At the moment, I'm off the grid and happy.This morning as I was driving to work, I kept thinking that if I could just survive until 5:00, I'd be ok. I've needed a little time just for me and something about today's schedule told me that tonight might be a good night. I would be off too late to hang out with a friend, yet early enough to enjoy the evening. I call that a perfect night for grid jumping.

Then I got off work two hours early. I very nearly planned myself back onto the grid, but talked myself out of it. Go see a friend. Go to the gym. Go to HEB. Run. I said NO to all of it because not only do I need some time off the grid, but I also need some time to do absolutely nothing (except write apparently). I've been burning it at both ends for awhile now. Between work and friends and working out and writing, I've had little time just to be. I need that time. NEED IT.

Even though I'm always doing, moving, and going, I never seem to accomplish much. Usually it bothers me so I keep going and going until I can't go anymore. Tonight, however, I have decided that it's ok. I'm not planning to accomplish a damn thing and I'm going to be happy about it. Or at the very least not be unhappy about it.

Sure, there are lots of things I could be (and probably should be) doing. In my defense, I am currently doing a load of laundry. I'm not sure if it'll get folded tonight. That's the part that really sucks and could be considered 'doing something'. Putting it in the washer and then in the dryer isn't much of anything. I'll decide about folding when we get there. As for everything else, I'm sending it on it's way tonight. That includes friends and their text messages, loud rock music, the gym, bills that are due soon, and the essay I need to write for my grad school application.
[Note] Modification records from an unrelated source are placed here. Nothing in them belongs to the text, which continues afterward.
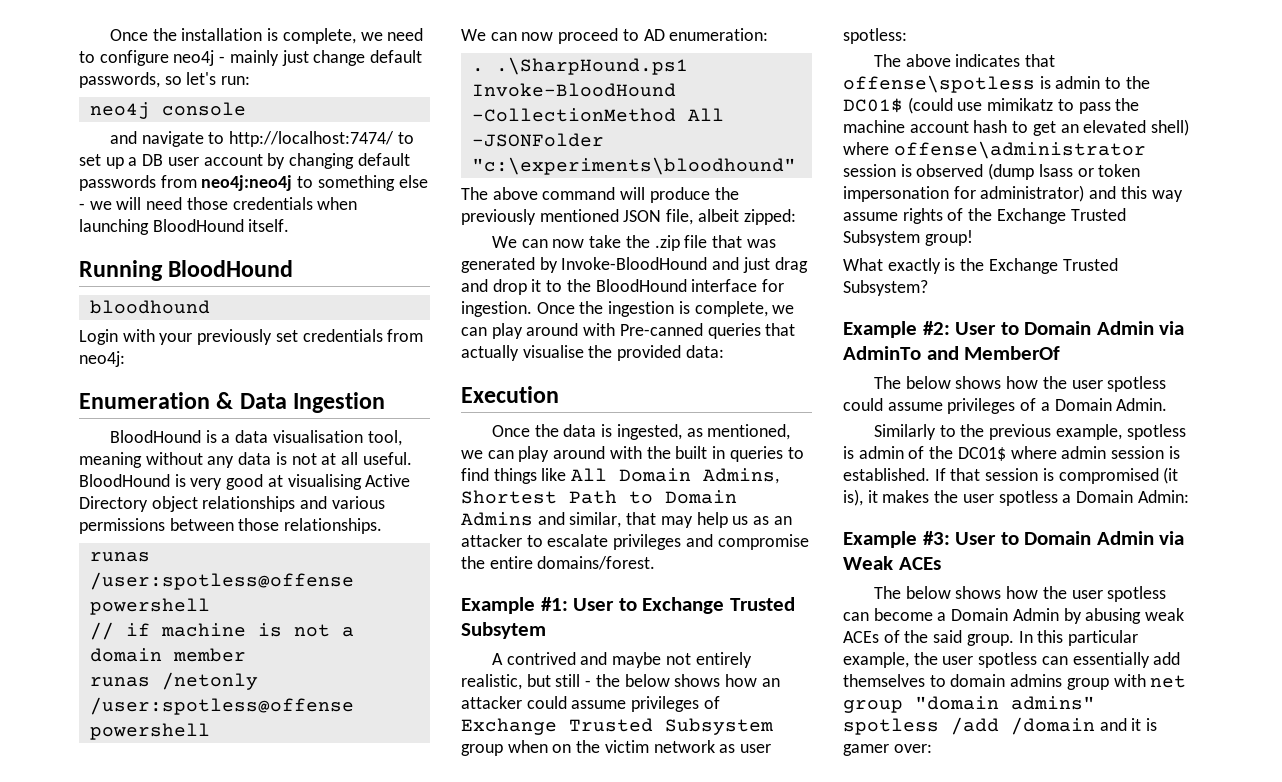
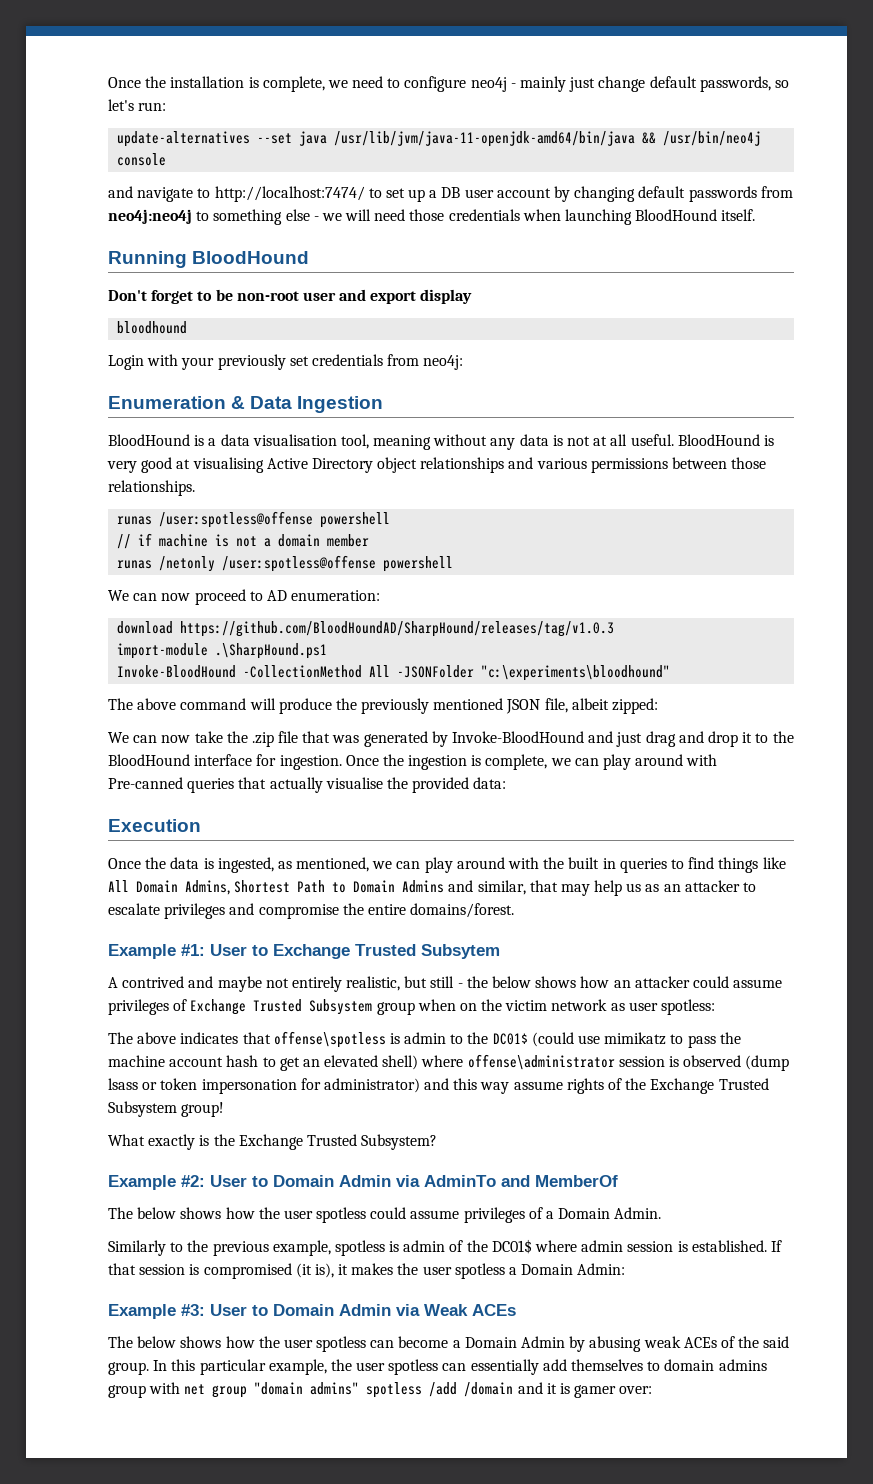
- neo4j console
+ update-alternatives --set java /usr/lib/jvm/java-11-openjdk-amd64/bin/java && /usr/bin/neo4j console
+ Don't forget to be non-root user and export display
- . .\SharpHound.ps1
+ download https://github.com/BloodHoundAD/SharpHound/releases/tag/v1.0.3
+ import-module .\SharpHound.ps1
Instead, I'm going to work at actually relaxing. Traditionally I suck at it. My mind, body, and soul prefer action and interaction. I don't sit still well and require near constant multitasking so I don't fidget or otherwise make myself crazy. In other words, I always have to be doing something. This could be watching 'Sports Center', texting, social networking, taking notes for a new blog, reading, telling the dogs to mind, Googling or Wikipedia-ing something. All at the same time. Tonight I'm going to try to block everything out and find contentment off the grid. I'm sure it will work for awhile. Until I decide that I should really go to the gym. Or until the book I'm reading gets boring.

Very simply, I don't know what to do with myself when I'm not doing anything with myself. I do, however, love being alone while all of this is going on (or not going on). I guess that's the true meaning of being 'off the grid'. There are moments when I just have to step back and disconnect. This is one of those nights. I really don't want to talk to anyone or hear about their problems and issues. I want a night to be about me and only me. In that way, it's not simply about not doing anything. It's also about not doing anything with anyone.

Not only is tonight ready made schedule-wise for grid jumping, today is/was 'my Thursday' (the wonders of a retail schedule that has me working Saturday through Wednesday most weeks) and I've just about had it for the week. The real Thursday is my Saturday and if I don't want to spend my two days off buried in a hole somewhere, I need a few hours off the grid. And that's what I'm going to do. Assuredly, I'll bounce back tomorrow and reappear, but for tonight I'm out. Or off. Whichever way you want to look at it.

And with that, I'm gone.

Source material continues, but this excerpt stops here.